- [EXERCISE INSTRUCTIONS]:
Select the lines of the records containing the word "java" and list them.

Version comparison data
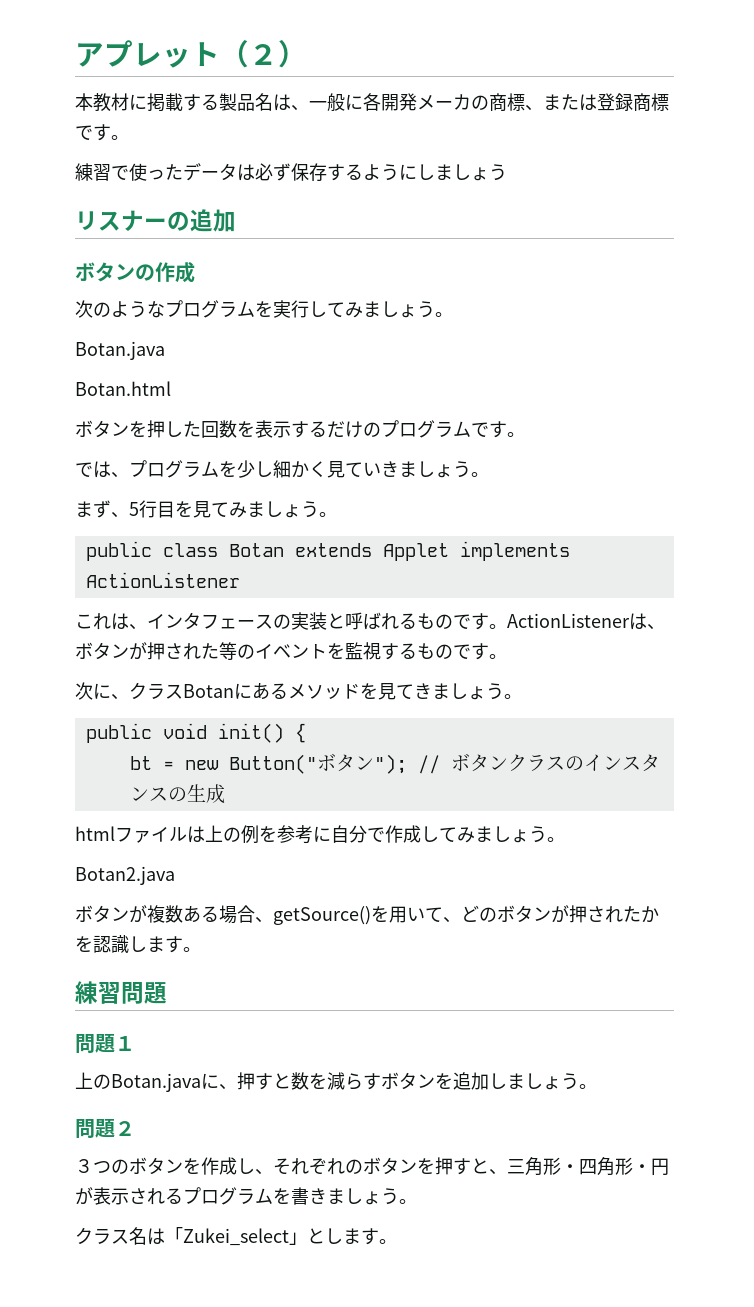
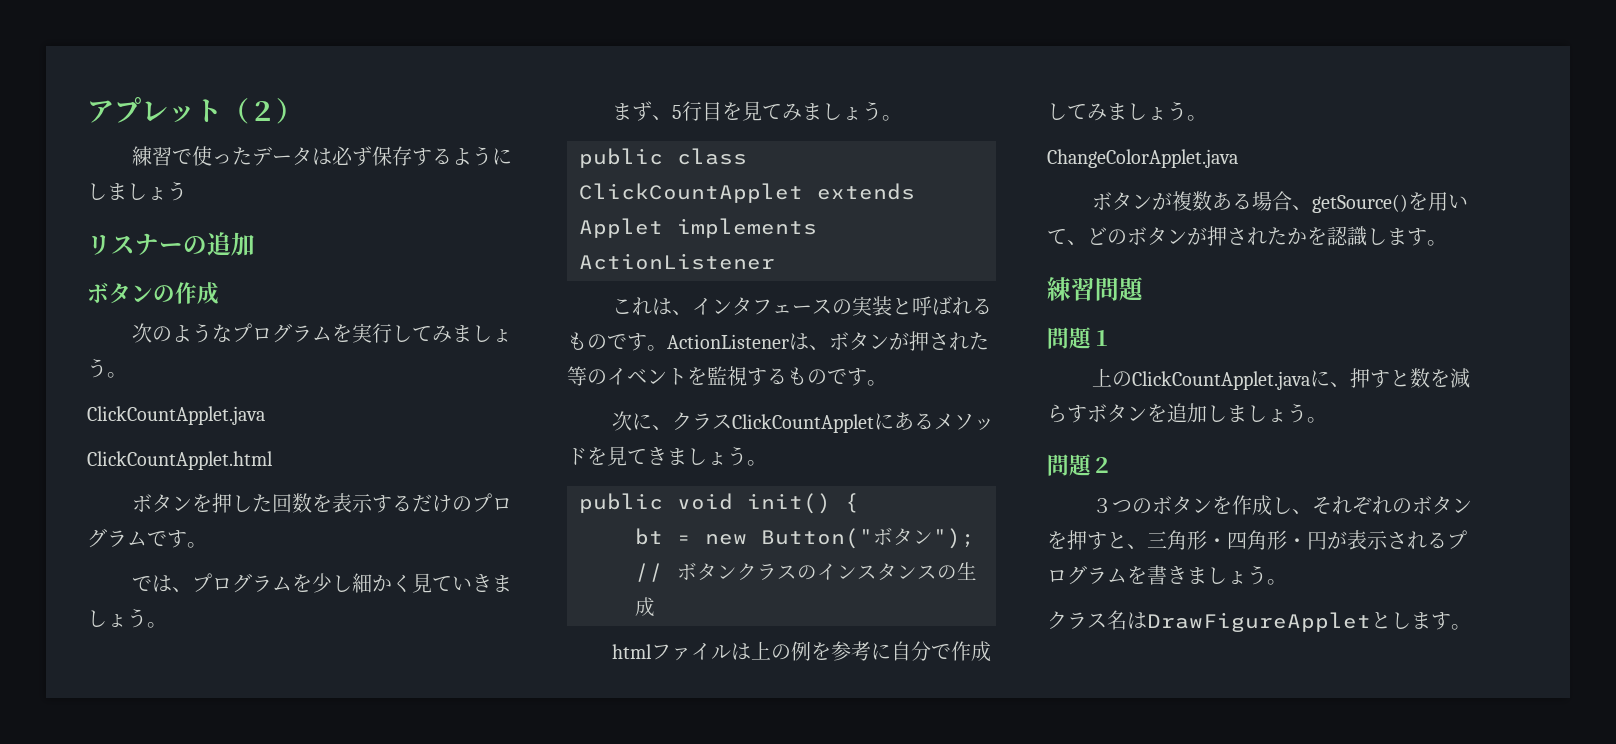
[75,93,669,112] [75,124,129,141] // 本教材に掲載する製品名は、一般に各開発メーカの商標、または登録商標です。 -> (303, 111) none
[75,341,165,360] [75,381,171,396] Botan.java // Botan.html -> [87,406,265,425] [87,451,273,470] ClickCountApplet.java // ClickCountApplet.html
[228,543,284,557] Botan -> [579,183,803,203] ClickCountApplet
[183,684,234,698] Botan -> [732,414,875,433] ClickCountApplet
[75,866,175,885] Botan2.java -> [1047,149,1238,168] ChangeColorApplet.java
[111,1073,201,1092] Botan.java -> [1132,371,1311,390] ClickCountApplet.java
[165,1227,307,1246] 「Zukei_select」 -> [1147,612,1371,632] DrawFigureApplet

- [EXPECTED ANSWER]:
[75,341,165,360] [75,381,171,396] Botan.java // Botan.html -> [87,406,265,425] [87,451,273,470] ClickCountApplet.java // ClickCountApplet.html
[75,866,175,885] Botan2.java -> [1047,149,1238,168] ChangeColorApplet.java
[111,1073,201,1092] Botan.java -> [1132,371,1311,390] ClickCountApplet.java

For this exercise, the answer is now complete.